=== RAW DATA ===
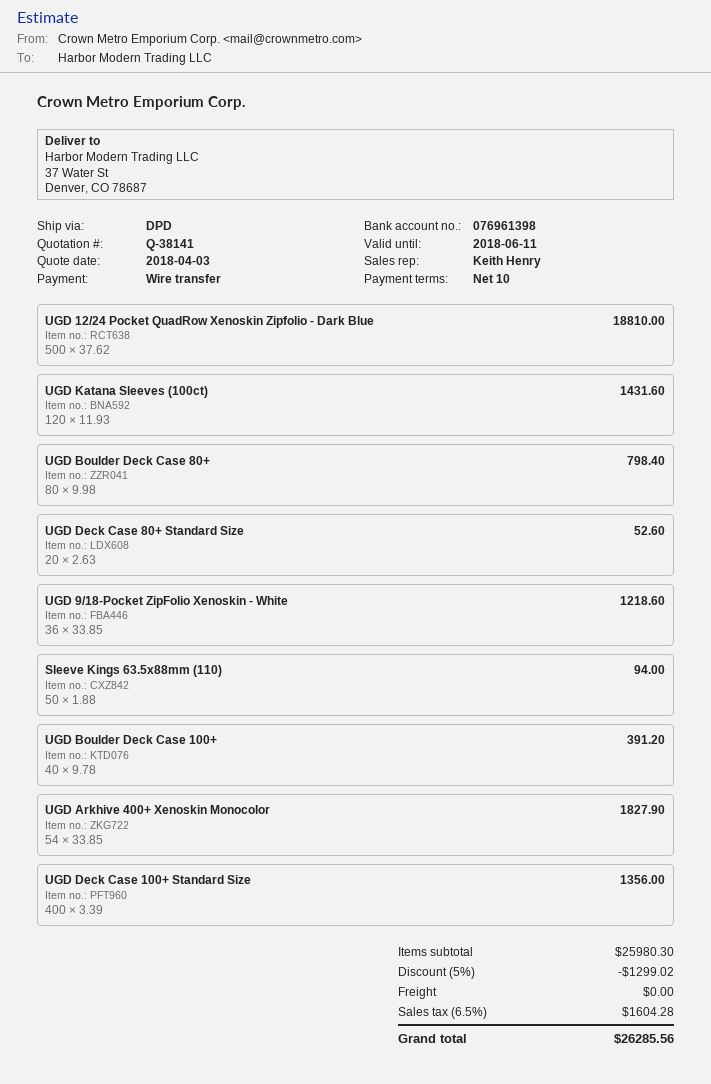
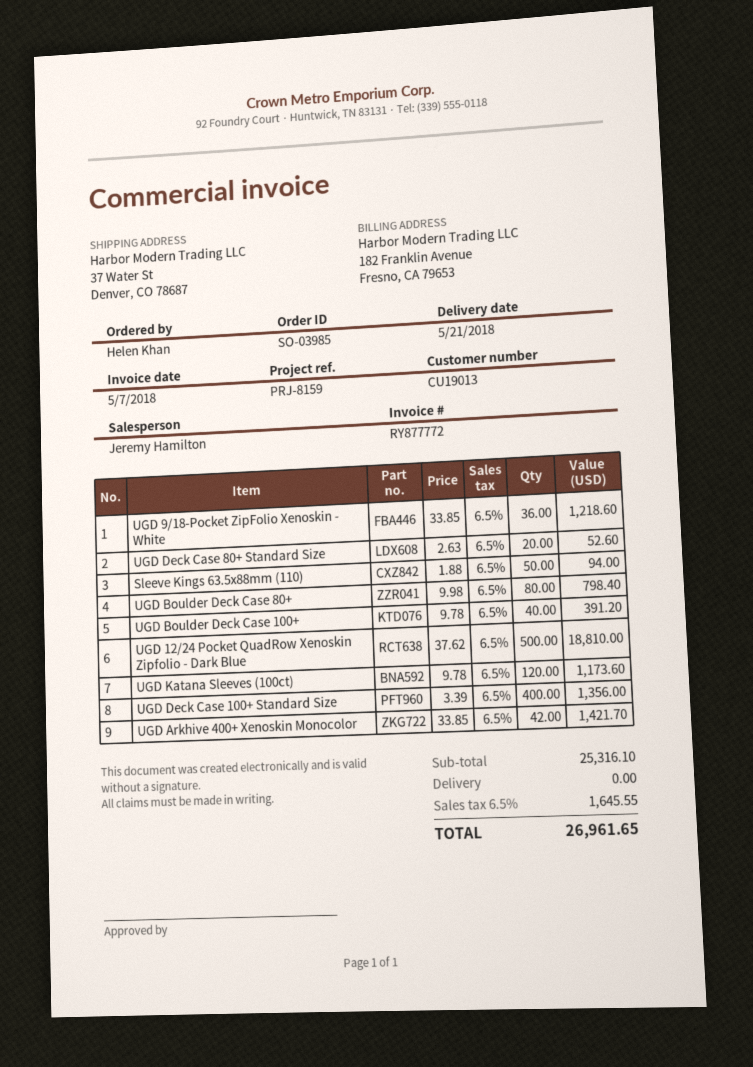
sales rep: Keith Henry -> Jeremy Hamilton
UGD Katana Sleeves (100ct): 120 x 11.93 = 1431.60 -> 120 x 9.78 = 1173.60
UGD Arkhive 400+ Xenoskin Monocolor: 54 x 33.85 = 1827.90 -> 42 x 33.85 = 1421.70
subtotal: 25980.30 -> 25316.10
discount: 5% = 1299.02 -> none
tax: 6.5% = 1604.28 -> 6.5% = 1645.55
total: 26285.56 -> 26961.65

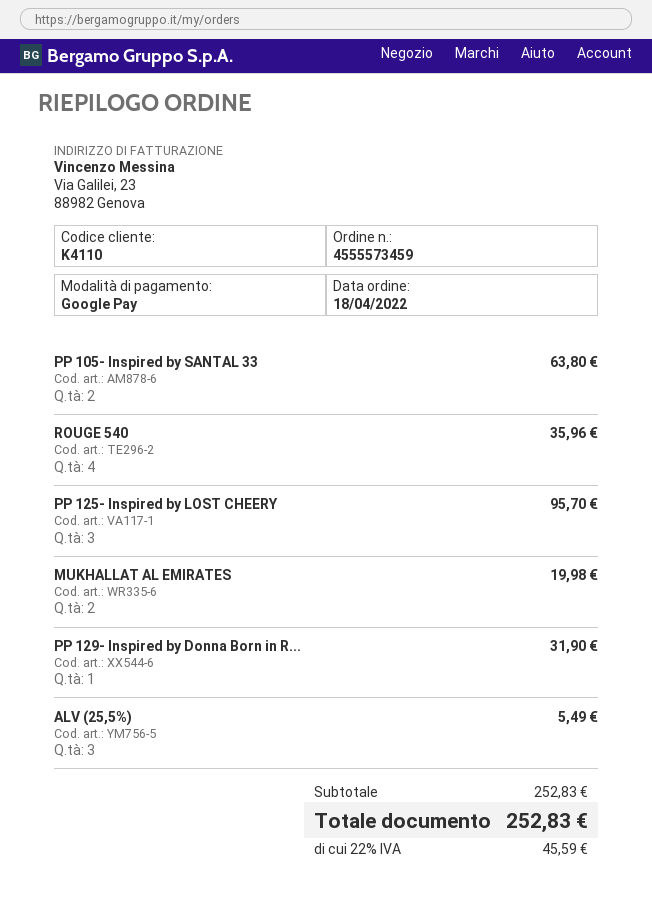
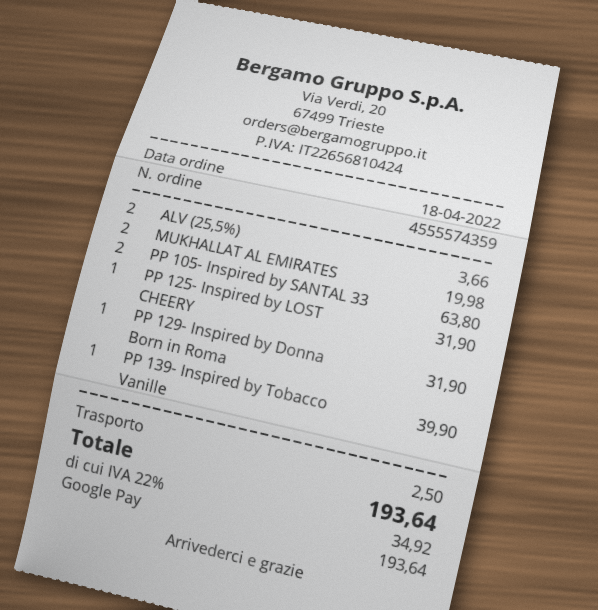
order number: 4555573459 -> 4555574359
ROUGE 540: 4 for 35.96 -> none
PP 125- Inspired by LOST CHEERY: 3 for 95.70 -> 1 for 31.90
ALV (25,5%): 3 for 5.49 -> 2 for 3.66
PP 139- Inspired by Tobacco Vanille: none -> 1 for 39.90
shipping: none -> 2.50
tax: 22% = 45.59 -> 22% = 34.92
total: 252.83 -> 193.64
===
=== RAW DATA ===
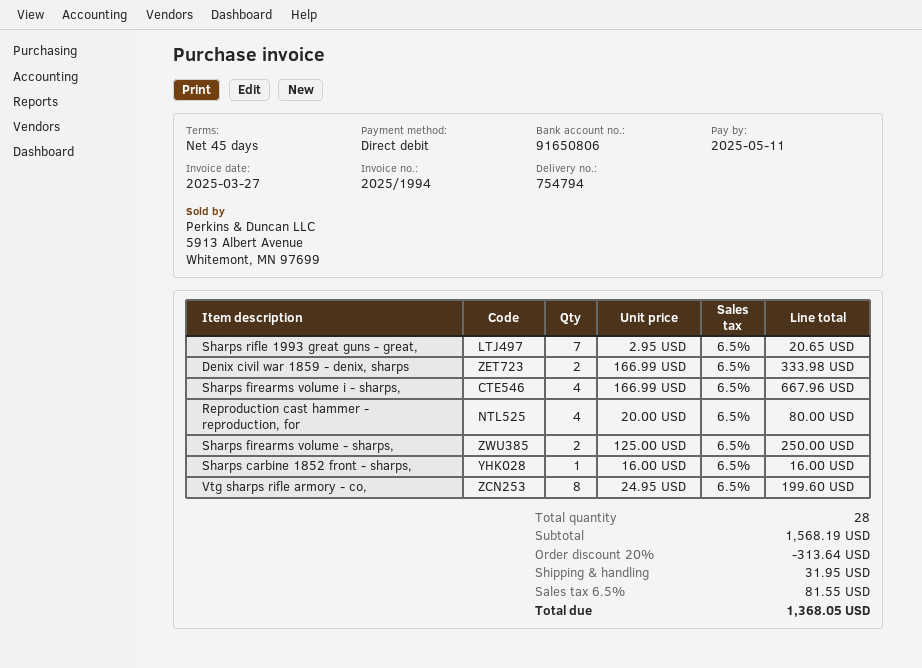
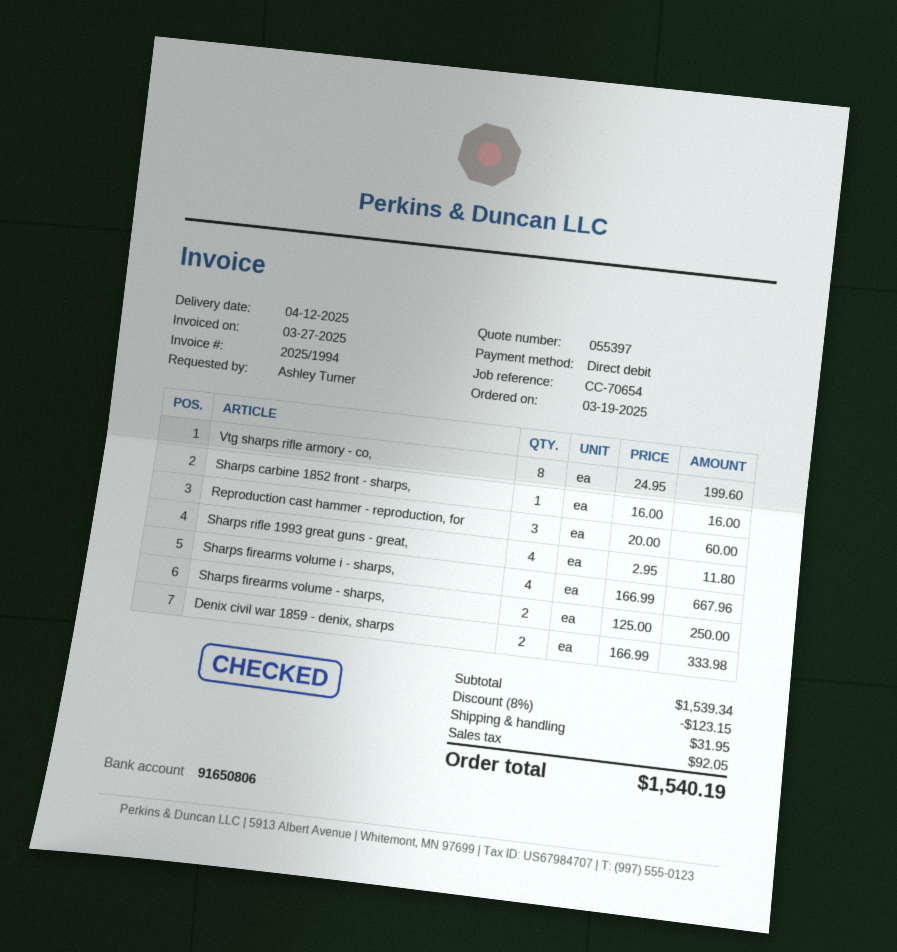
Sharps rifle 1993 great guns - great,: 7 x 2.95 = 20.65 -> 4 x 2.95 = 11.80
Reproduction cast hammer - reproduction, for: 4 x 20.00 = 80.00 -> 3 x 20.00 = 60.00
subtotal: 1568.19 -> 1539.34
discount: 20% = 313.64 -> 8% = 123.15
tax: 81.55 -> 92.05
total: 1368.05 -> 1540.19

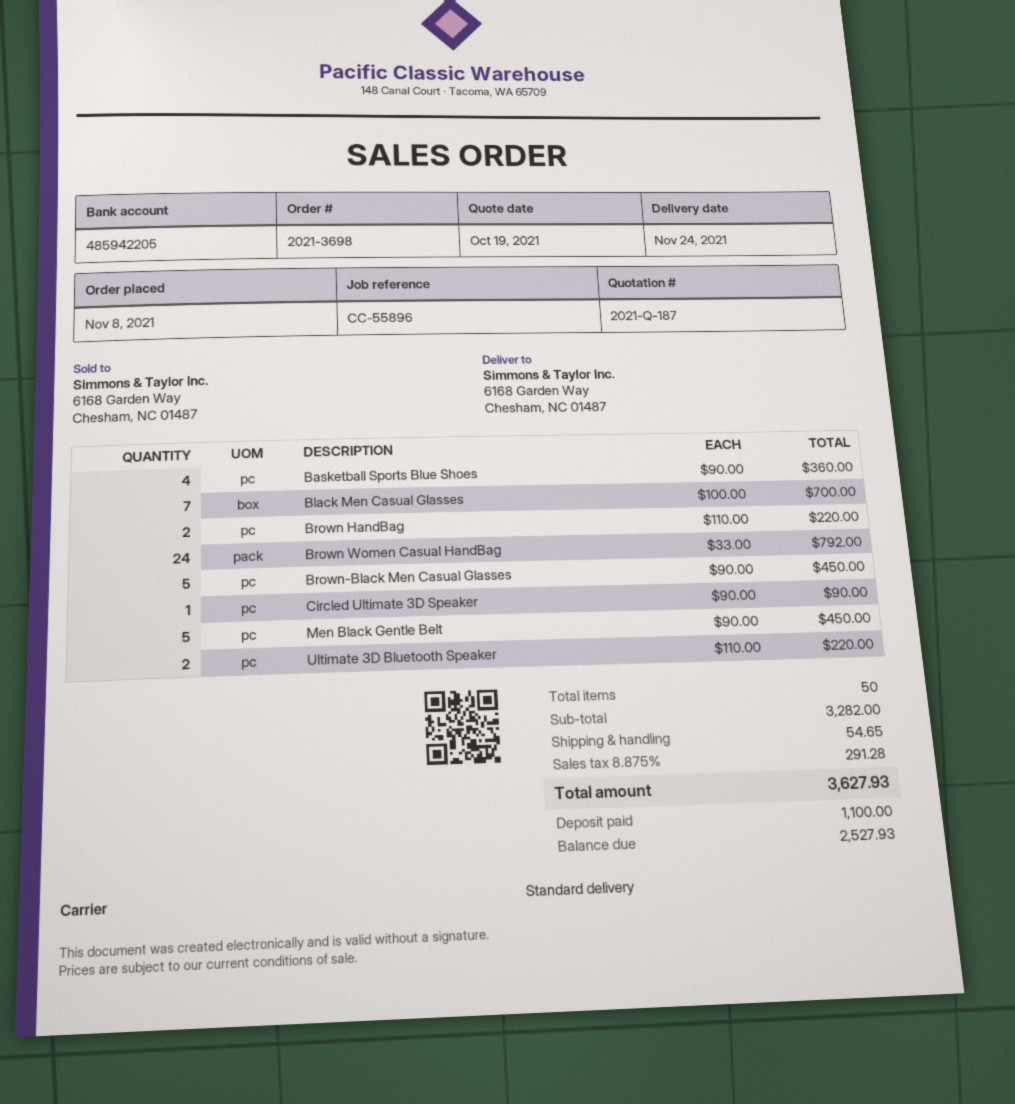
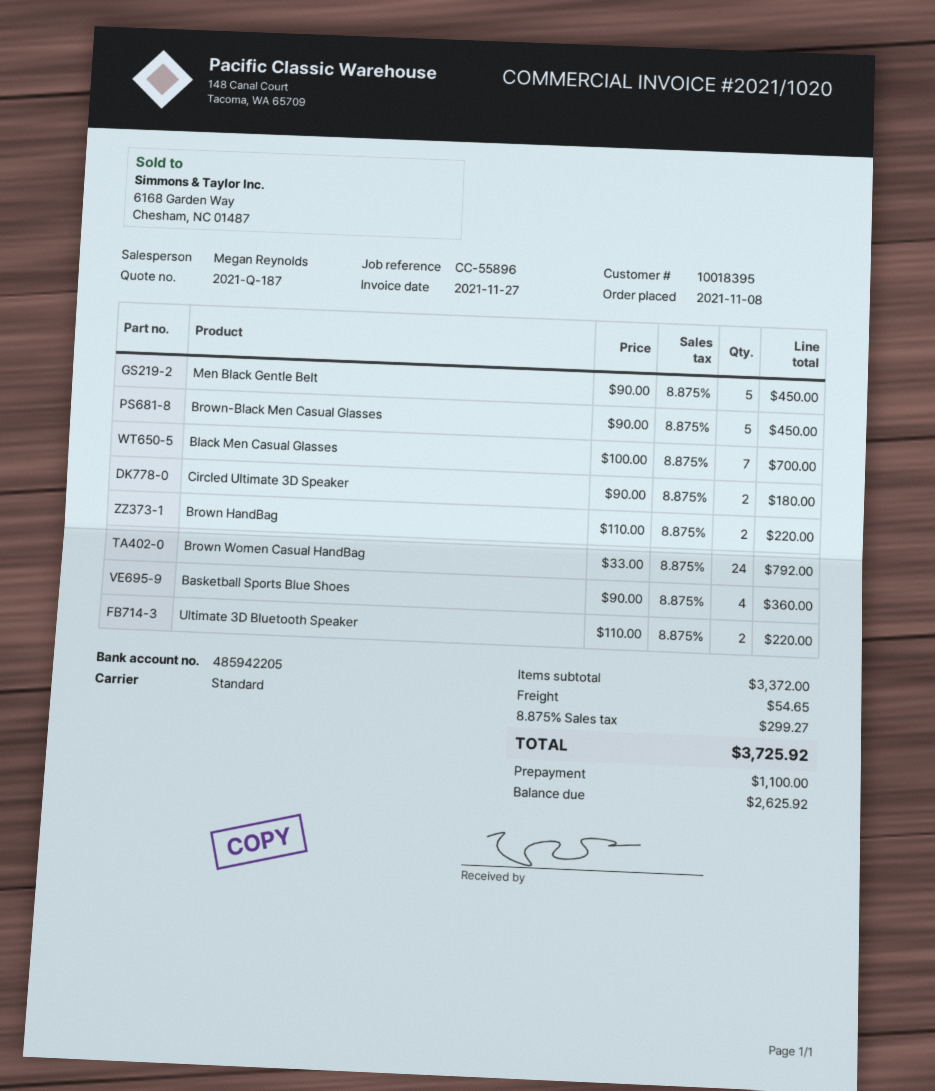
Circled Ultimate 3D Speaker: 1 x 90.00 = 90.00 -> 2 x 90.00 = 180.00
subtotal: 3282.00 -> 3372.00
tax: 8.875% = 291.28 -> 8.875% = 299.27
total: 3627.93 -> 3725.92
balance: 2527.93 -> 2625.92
===
=== RAW DATA ===
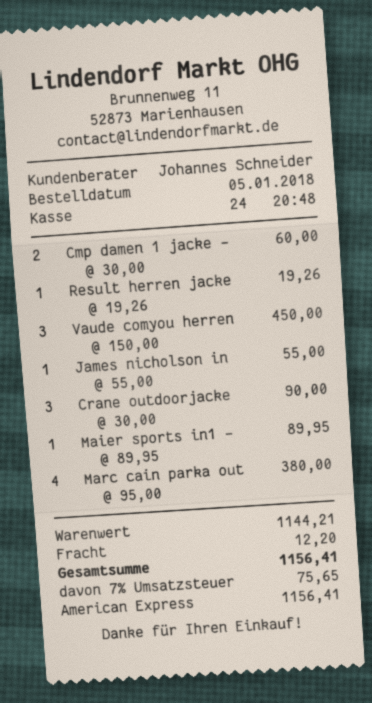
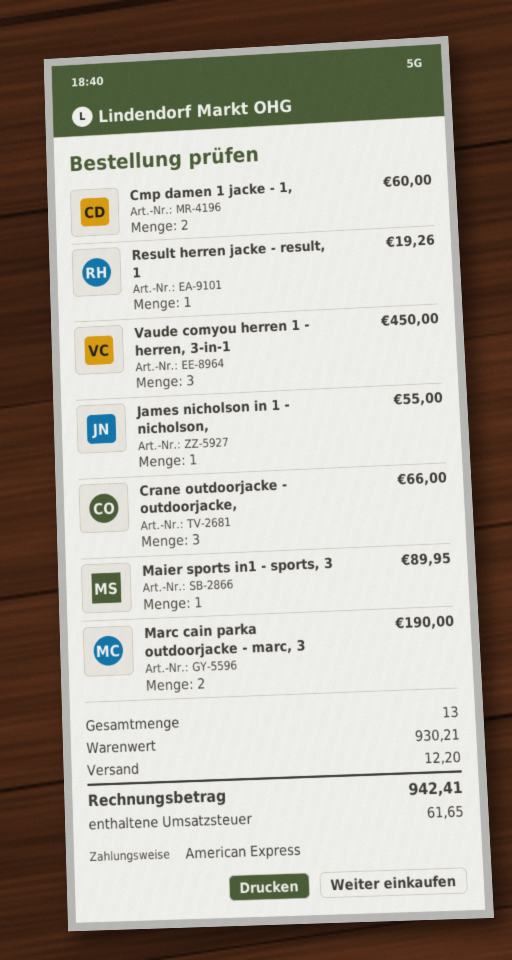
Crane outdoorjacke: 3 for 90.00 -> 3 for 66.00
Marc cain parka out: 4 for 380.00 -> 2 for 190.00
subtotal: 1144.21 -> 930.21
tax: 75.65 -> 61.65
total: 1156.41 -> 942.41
===
Copy back the listing above exactly, but only from the line with "sales rep: Keith Henry -> Jeremy Hamilton" through the line with "subtotal: 25980.30 -> 25316.10", both ends included.

> RESULT FOR THIS TASK:
sales rep: Keith Henry -> Jeremy Hamilton
UGD Katana Sleeves (100ct): 120 x 11.93 = 1431.60 -> 120 x 9.78 = 1173.60
UGD Arkhive 400+ Xenoskin Monocolor: 54 x 33.85 = 1827.90 -> 42 x 33.85 = 1421.70
subtotal: 25980.30 -> 25316.10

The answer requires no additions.